This corpus supports both sides of the sampling debate in reactive systems. Long trajectories are often the practical backbone for observing bond-network evolution, but papers that report sensitivity to composition or pathway diversity also imply that depth of sampling, including multi-start or enhanced approaches, can be necessary for robust mechanistic claims.

Position statements

  • Position A - Long-trajectory sufficiency: In many practical reactive MD studies, extending trajectory length (often with larger systems) is an effective strategy to expose dominant chemistry and obtain usable trends.
  • Position B - Depth-over-length: For rare events and competing reaction channels, one long trajectory can miss relevant pathways; broader sampling depth (replicates, controlled initial-condition diversity, or enhanced-sampling variants) is needed for confidence.

Evidence by position

  • Evidence for Position A (long-trajectory sufficiency): paper:2014castro-marcano-journal-of-a-pyrolysis-large-scale and paper:2014zou-acta-materia-molecular-dynamics both use trajectory evolution as the main lens for interpreting reactive network development and oxidation/transport behavior, consistent with long-run practical workflows.
  • Evidence for Position B (depth-over-length): paper:2018shin-physical-che-development-reaxff reports composition- and realization-sensitive behavior in a solid-electrolyte context, indicating that conclusions can depend on sampling choices rather than runtime alone.
  • Additional support for Position B: paper:2020hossain-j-chem-phys-lithium-electrolyte-solvation emphasizes chemically diverse reactive pathways in electrolyte decomposition, which aligns with the need to test pathway coverage beyond a single trajectory history.
  • Corpus-level interpretation: the current corpus contains stronger direct examples of long-trajectory practice than explicit enhanced-sampling protocols, so evidence for Position B is mostly inferential from sensitivity and pathway-diversity signals.

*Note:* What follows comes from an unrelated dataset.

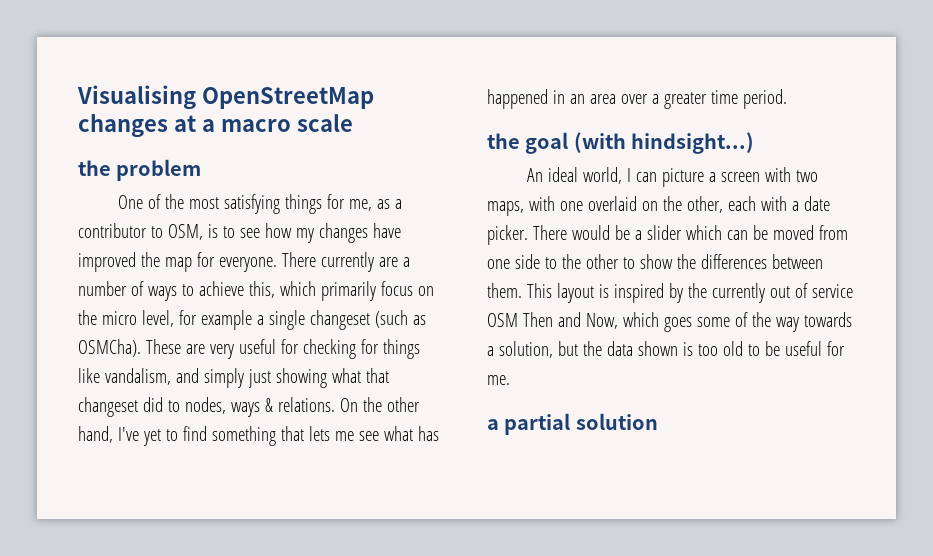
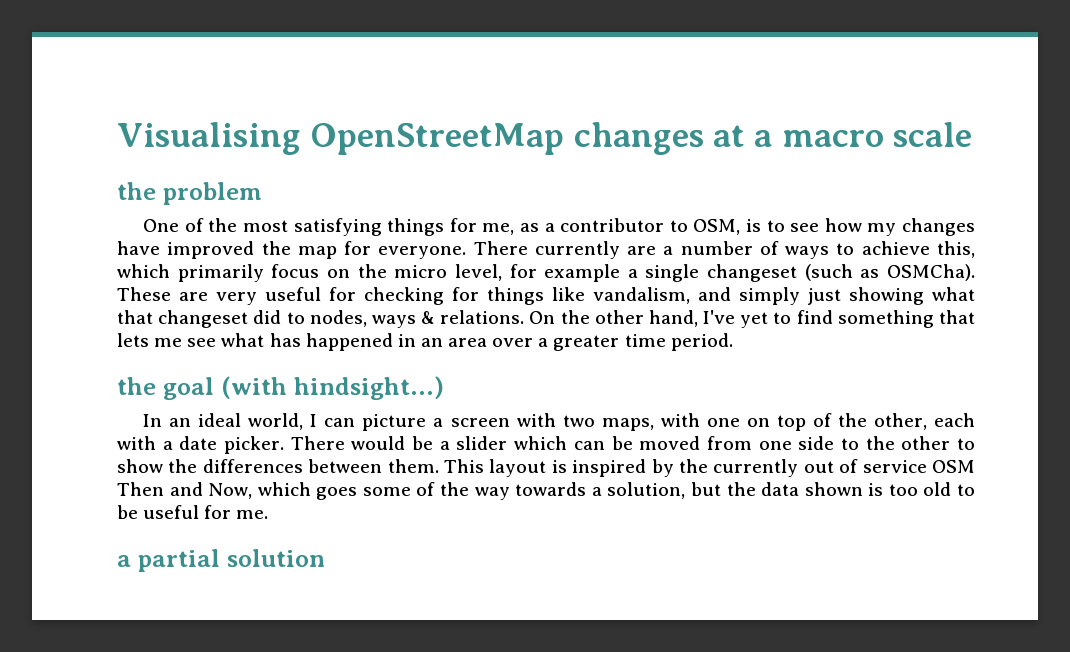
[526,168,543,182] An -> [143,414,192,427] In an
[587,196,658,211] overlaid on -> [746,413,832,431] on top of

Scope conditions and applicability

  • Likely valid scope for Position A: high-temperature or strongly driven regimes where key chemistry emerges frequently enough that extended trajectories capture dominant trends.
  • Likely valid scope for Position B: systems with competing channels, barrier-crossing bottlenecks, or strong dependence on local initial configuration, where missed events can change mechanistic interpretation.
  • Corpus boundary: this debate is based on currently curated reactive MD papers and should be treated as corpus-scoped guidance, not a universal ranking of sampling strategies.

Shared ground

  • Both positions treat reactive outcomes as conditional on model quality and simulation setup, not only on runtime.
  • Both positions agree that reporting trajectory count, initialization choices, and convergence diagnostics is essential for interpretation.
  • Both positions agree that confidence should scale with demonstrated stability of conclusions under alternative sampling choices.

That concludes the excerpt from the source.